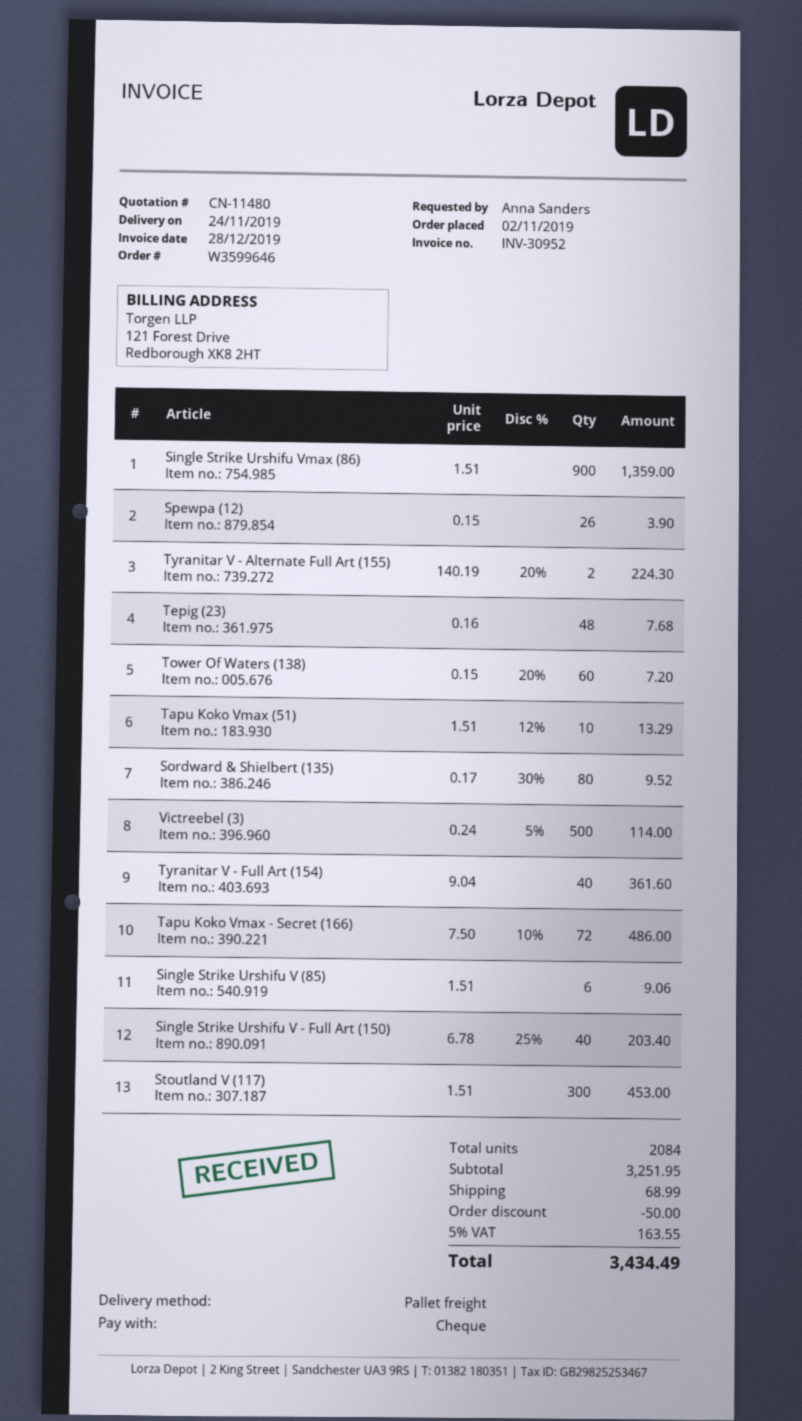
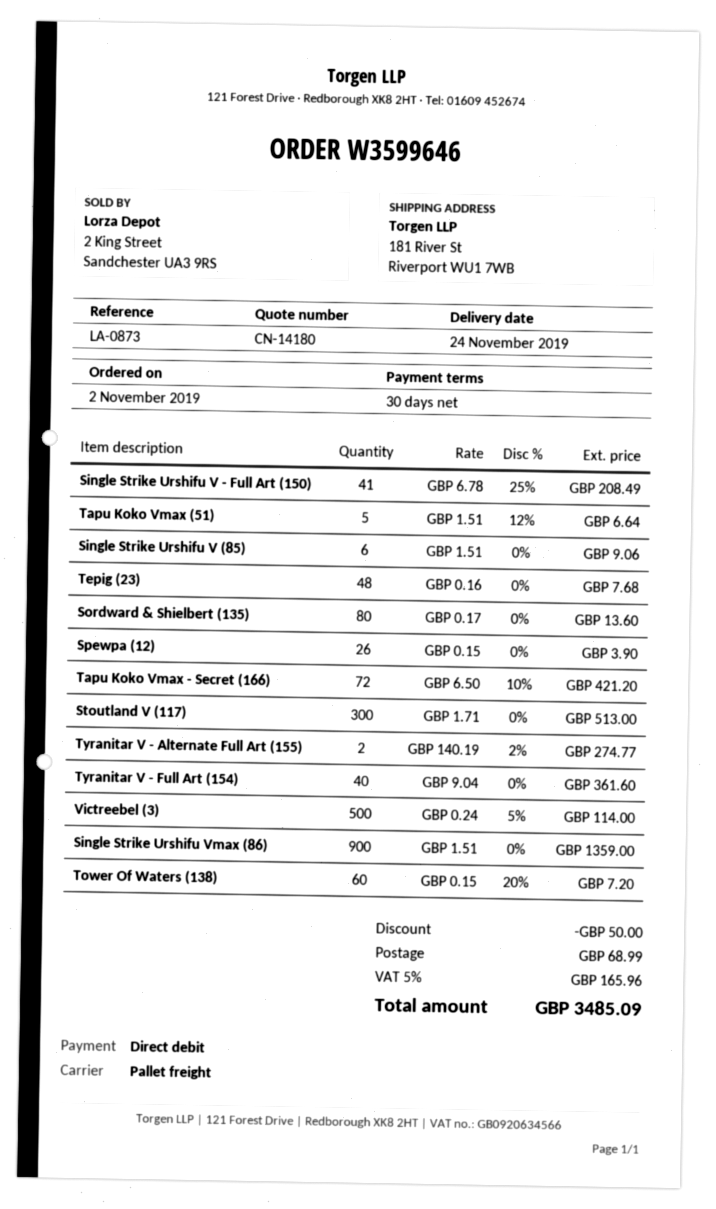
quote number: CN-11480 -> CN-14180
payment method: cheque -> direct debit
Tyranitar V - Alternate Full Art (155): 2 x 140.19 - 20% = 224.30 -> 2 x 140.19 - 2% = 274.77
Tapu Koko Vmax (51): 10 x 1.51 - 12% = 13.29 -> 5 x 1.51 - 12% = 6.64
Sordward & Shielbert (135): 80 x 0.17 - 30% = 9.52 -> 80 x 0.17 = 13.60
Tapu Koko Vmax - Secret (166): 72 x 7.50 - 10% = 486.00 -> 72 x 6.50 - 10% = 421.20
Single Strike Urshifu V - Full Art (150): 40 x 6.78 - 25% = 203.40 -> 41 x 6.78 - 25% = 208.49
Stoutland V (117): 300 x 1.51 = 453.00 -> 300 x 1.71 = 513.00
tax: 5% = 163.55 -> 5% = 165.96
total: 3434.49 -> 3485.09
++++++
◆ **Work instruction**:
Transcribe only the trailing portion of the entries above: the line that contains "Single Strike Urshifu" and each line after it.

◆ **Answer box**:
Single Strike Urshifu V - Full Art (150): 40 x 6.78 - 25% = 203.40 -> 41 x 6.78 - 25% = 208.49
Stoutland V (117): 300 x 1.51 = 453.00 -> 300 x 1.71 = 513.00
tax: 5% = 163.55 -> 5% = 165.96
total: 3434.49 -> 3485.09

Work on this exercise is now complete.